Ordinarily, we do not turn to extrinsic sources of legislative intent where a statute seemingly is clear and unambiguous on its face. See Cianci v. MacGrath, 481 Mass. 174, 178, 114 N.E.3d 52 (2019). In McCarthy v. Commissioner of Revenue, 391 Mass. 630, 633, 462 N.E.2d 1357 (1984), however, where the term "any person" was so general, yet undefined by G. L. c. 64E, § 15, this court found it necessary to go beyond the plain and ordinary meaning of the language of the statute, to reach its legislative history, to afford properly the statutory term its intended meaning. In the context of G. L. c. 64E, § 15, the term "any person" was an "equivocal word," one with "no fixed and rigid signification," having "different meanings dependent upon contemporary conditions, the connection in which it [was] used, and the result intended to be accomplished." Id., quoting Commonwealth v. Welosky, 276 Mass. 398, 404, 177 N.E. 656 (1931), cert. denied, 284 U.S. 684, 52 S.Ct. 201, 76 L.Ed. 578 (1932). Because the term was so general, yet undefined, only through inquiry into the statute's legislative history could this court properly determine what group of people were included in the term "any person," and were thus subject to the special fuel tax of G. L. c. 64E, § 15. See id. at 633-634, 462 N.E.2d 1357. Our holding in McCarthy demonstrates that in some circumstances, even though a statutory term may seem clear and unambiguous on its face, proper statutory analysis nonetheless may require us to go beyond the plain and ordinary meaning to afford the language its intended effect. See id. at 633, 462 N.E.2d 1357.

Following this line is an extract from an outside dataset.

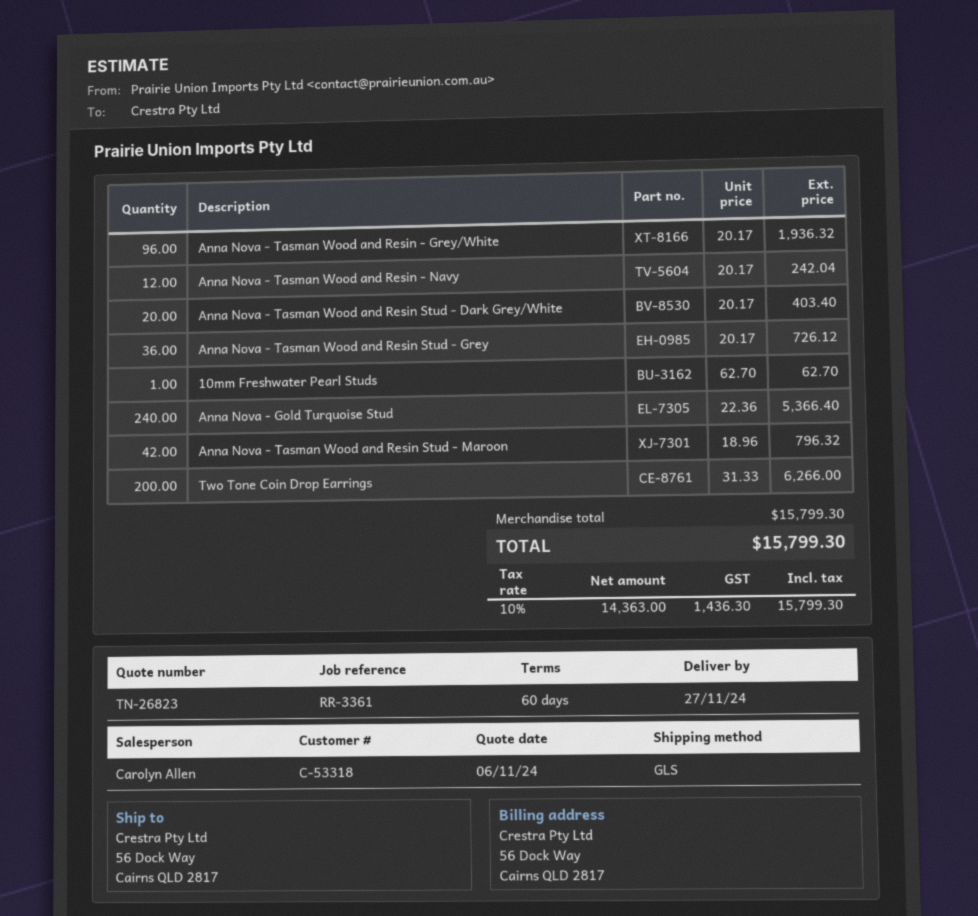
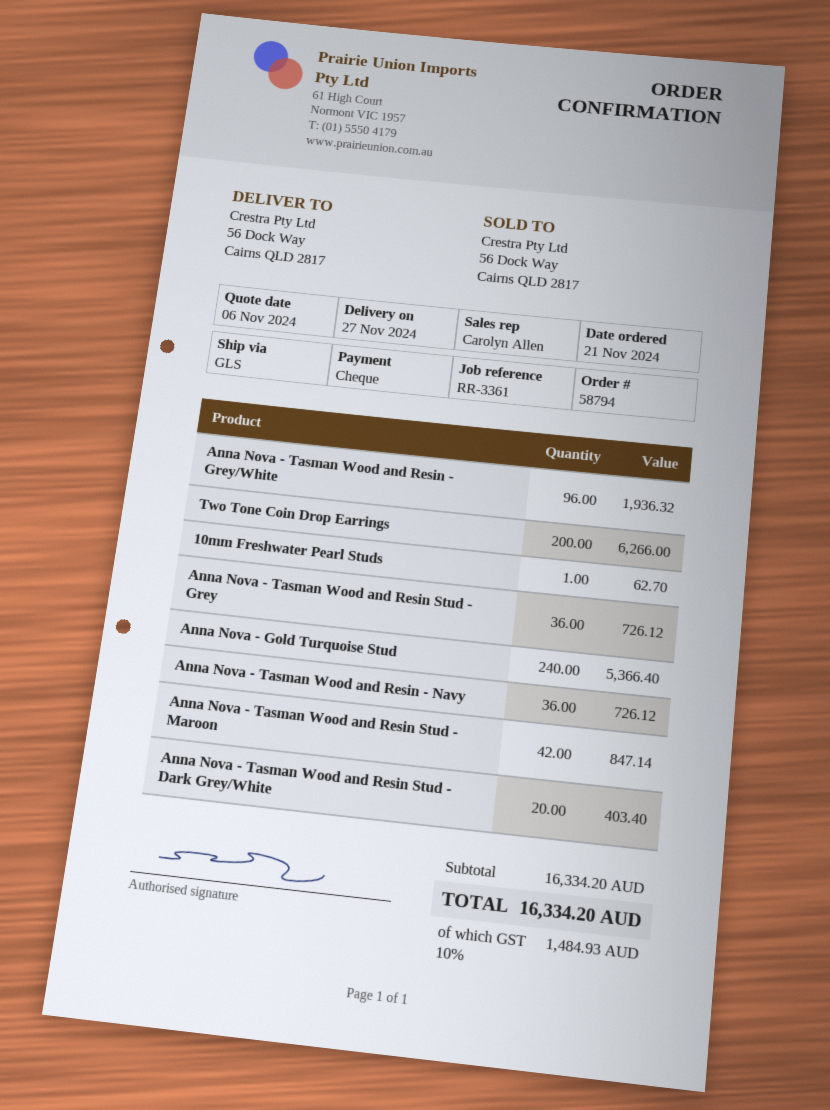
Anna Nova - Tasman Wood and Resin - Navy: 12 for 242.04 -> 36 for 726.12
Anna Nova - Tasman Wood and Resin Stud - Maroon: 42 for 796.32 -> 42 for 847.14
subtotal: 15799.30 -> 16334.20
tax: 10% = 1436.30 -> 10% = 1484.93
total: 15799.30 -> 16334.20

Here, as in McCarthy, the term "other noxious or filthy substance" may seem clear and unambiguous on its face, but it too, like the term "any person," is a general, yet undefined statutory term, the intended meaning of which cannot be fully discerned without going beyond the plain and ordinary meaning of the language of § 103. See id. What is "noxious," "filthy," "harmful to one's health," or "disgustingly dirty" is equivocal and extremely fact dependent, having no "fixed and rigid signification." It is a term that may have "different meanings dependent upon contemporary conditions, the connection in which it is used, and the result intended to be accomplished." See id. at 633, 462 N.E.2d 1357. Therefore, the term "other noxious or filthy substance" lends itself to ambiguity, an ambiguity that only is furthered by the oddity of the specific substances that precede the statutory term, oil of vitriol and coal tar.
Where what is "harmful to one's health" or "disgustingly dirty" may be the subject of many interpretations, we also are cognizant of the need to construe narrowly the term "noxious or filthy substance" so as to avoid any constitutional problems. See O'Brien v. Borowski, 461 Mass. 415, 420-421, 961 N.E.2d 547 (2012) (we often have sought to construe narrowly statutory language to avoid constitutional problems). See also Oracle USA, Inc. v. Commissioner of Revenue, 487 Mass. 518, 525, 168 N.E.3d 349 (2021) ("When statutory language is susceptible of multiple interpretations, a court ... should adopt a construction that avoids potential constitutional infirmity"). Were we to adopt the Commonwealth's argument, we risk interpreting the statute in a manner that would render it potentially constitutionally vague. See Commonwealth v. St. Louis, 473 Mass. 350, 355, 42 N.E.3d 601 (2015) ("A criminal statute must not be so vague that it opens itself up to arbitrary enforcement and prosecution," because of "its lack of reasonably clear guidelines" [citation omitted]).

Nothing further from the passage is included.